# Raspberry Pi 3 released, has 64-bit processor, built-in bluetooth and Wifi.



## Desmond (Feb 29, 2016)

*www.raspberrypi.org/wp-content/uploads/2016/02/IMG_4090-500x334.jpg



> Exactly four years ago, on 29 February 2012, we unleashed the original 256MB Raspberry Pi Model B on a largely unsuspecting world. Since then, we’ve shipped over eight million units, including three million units of Raspberry Pi 2, making us the UK’s all-time best-selling computer. The Raspberry Pi Foundation has grown from a handful of volunteers to have over sixty full-time employees, including our new friends from Code Club. We’ve sent a Raspberry Pi to the International Space Station and are training teachers around the world through our Picademy program.
> 
> In celebration of our fourth birthday, we thought it would be fun to release something new. Accordingly, Raspberry Pi 3 is now on sale for $35 (the same price as the existing Raspberry Pi 2), featuring:
> 
> ...



Source: *www.raspberrypi.org/blog/raspberry-pi-3-on-sale/


----------



## arijitsinha (Feb 29, 2016)

Damn just bought a pi2 few days back.. :crying_NF::sad_NF::sad_NF:


----------



## Desmond (Feb 29, 2016)

I think it will be a while before it will be available in India.


----------



## saswat23 (Feb 29, 2016)

Why no DDR3 RAM yet? DDR2 is too old.


----------



## Desmond (Feb 29, 2016)

saswat23 said:


> Why no DDR3 RAM yet? DDR2 is too old.



Article does not state the type of RAM. Do you have source that states RAM type of Raspberry Pi 3?


----------



## saswat23 (Feb 29, 2016)

DeSmOnD dAvId said:


> Article does not state the type of RAM. Do you have source that states RAM type of Raspberry Pi 3?

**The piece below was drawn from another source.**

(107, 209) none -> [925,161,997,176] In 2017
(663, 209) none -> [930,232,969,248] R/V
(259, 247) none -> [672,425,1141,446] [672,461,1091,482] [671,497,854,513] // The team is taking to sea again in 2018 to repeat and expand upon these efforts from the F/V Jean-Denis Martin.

Raspberry Pi 3 with 64-bit quad-core SoC, built-in Wi-Fi and Bluetooth announced for $35

Introducing the Raspberry Pi 3 | Hackada


----------



## Desmond (Feb 29, 2016)

They are probably using DDR2 because of a limitation of the VC4 chip.


----------



## Hrishi (Mar 1, 2016)

Never used a raspberry pi before so wondering if this pi3 will have support for windows 7/10 ? I am planning to setup a low power HTPC and Download machine this year end but windows 10 in necessity.

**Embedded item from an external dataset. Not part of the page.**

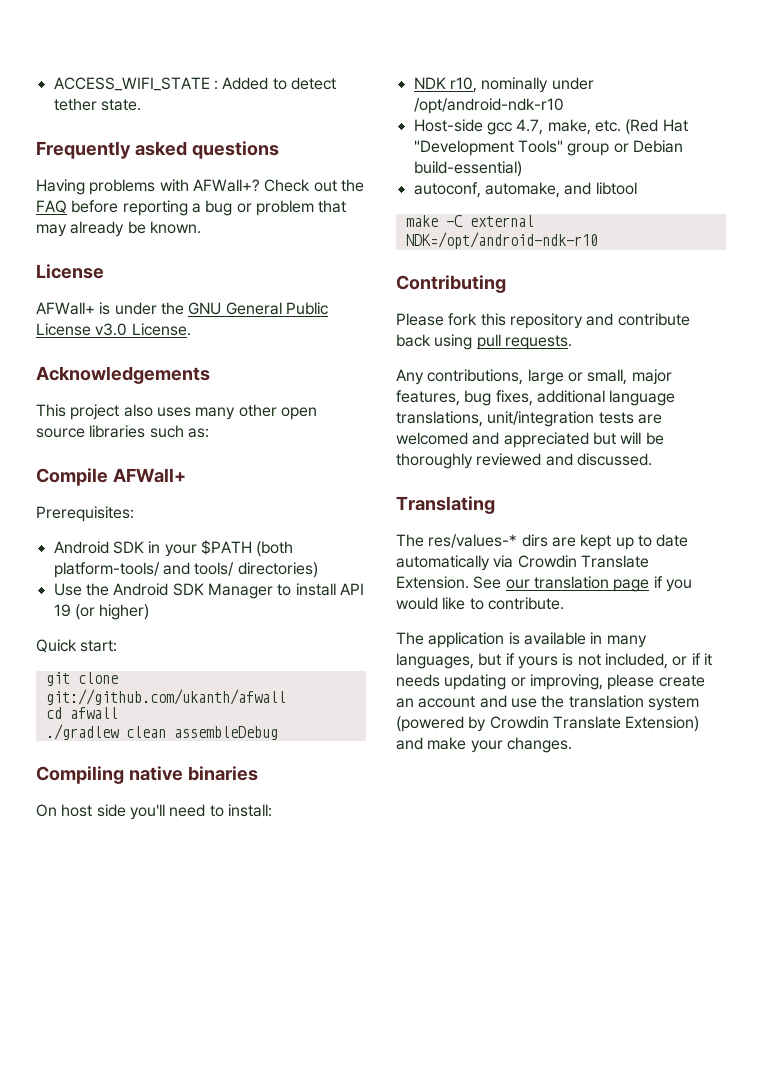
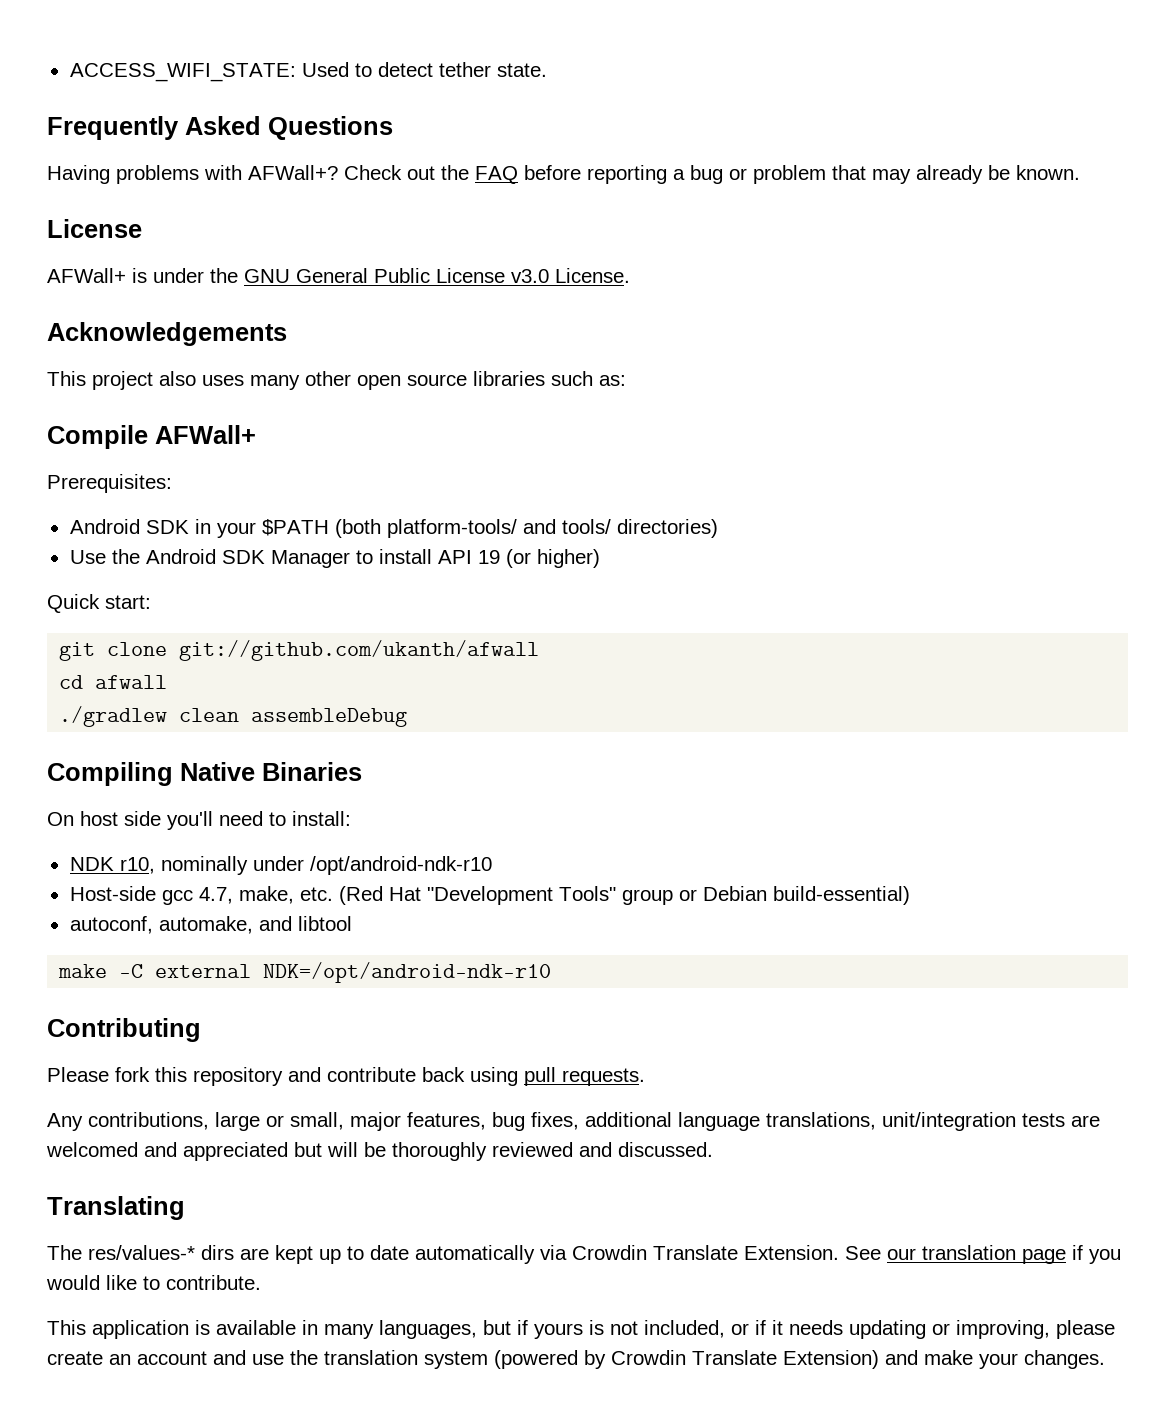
[53,77,269,91] ACCESS_WIFI_STATE : Added -> [69,62,349,82] ACCESS_WIFI_STATE: Used
[134,141,279,159] asked questions -> [185,116,393,140] Asked Questions
[128,766,258,781] native binaries -> [180,762,362,781] Native Binaries
[396,632,424,645] The -> [47,1320,86,1335] This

Sent from my LG-E970 using Tapatalk


----------



## ankitj1611 (Mar 1, 2016)

Hrishi said:


> Never used a raspberry pi before so wondering if this pi3 will have support for windows 7/10 ? I am planning to setup a low power HTPC and Download machine this year end but windows 10 in necessity.
> 
> 
> 
> Sent from my LG-E970 using Tapatalk





It will not support windows 7/10 as it has arm processor.If you need windows support buy jaguar board...I am also waiting to buy it


----------



## Nerevarine (Mar 1, 2016)

Hrishi said:


> Never used a raspberry pi before so wondering if this pi3 will have support for windows 7/10 ? I am planning to setup a low power HTPC and Download machine this year end but windows 10 in necessity.
> 
> 
> 
> Sent from my LG-E970 using Tapatalk



why windows if you want low power HTPC and download machine ? If this runs full desktop ubuntu, its perfect for that task


----------



## kg11sgbg (Mar 1, 2016)

Hrishi said:


> Never used a raspberry pi before so wondering if this pi3 will have support for windows 7/10 ? I am planning to setup a low power HTPC and Download machine this year end but windows 10 in necessity.
> 
> 
> 
> Sent from my LG-E970 using Tapatalk


Raspberry pi boards are known to be supporting GNU/Linux OS only.

- - - Updated - - -



Hrishi said:


> Never used a raspberry pi before so wondering if this pi3 will have support for windows 7/10 ? I am planning to setup a low power HTPC and Download machine this year end but windows 10 in necessity.
> 
> 
> 
> Sent from my LG-E970 using Tapatalk


Raspberry Pi boards are known to support GNU/Linux OS or open source systems only as of now.


----------



## amit.tiger12 (Mar 1, 2016)

Pi2 supports Windows 10 also, they mentioned that.
Don't know about pi 3

Sent from my Lenovo P1ma40 using Tapatalk


----------



## ankitj1611 (Mar 2, 2016)

amit.tiger12 said:


> Pi2 supports Windows 10 also, they mentioned that.
> Don't know about pi 3
> 
> Sent from my Lenovo P1ma40 using Tapatalk



No! they mentioned for support of Windows 10 IoT Core Develop Windows 10 IoT apps on Raspberry Pi 2 and Arduin
Windows 10 proper experience is different from Windows 10 IoT Core


----------



## amit.tiger12 (Mar 2, 2016)

ankitj1611 said:


> No! they mentioned for support of Windows 10 IoT Core Develop Windows 10 IoT apps on Raspberry Pi 2 and Arduin
> Windows 10 proper experience is different from Windows 10 IoT Core


Ok thanks for info

Sent from my Lenovo P1ma40 using Tapatalk


----------



## Skyh3ck (Mar 4, 2016)

can we use Raspberry 2 or 3 to set as android smart tv box + windows 7 or 10 pc 

can we use 1 tb hard disk and install os on it mentioned above

how much power consumption it takes and what is the warranty period in mumbai ?


----------



## Nerevarine (Mar 4, 2016)

Skyh3ck said:


> can we use Raspberry 2 or 3 to set as android smart tv box + windows 7 or 10 pc
> 
> can we use 1 tb hard disk and install os on it mentioned above
> 
> how much power consumption it takes and what is the warranty period in mumbai ?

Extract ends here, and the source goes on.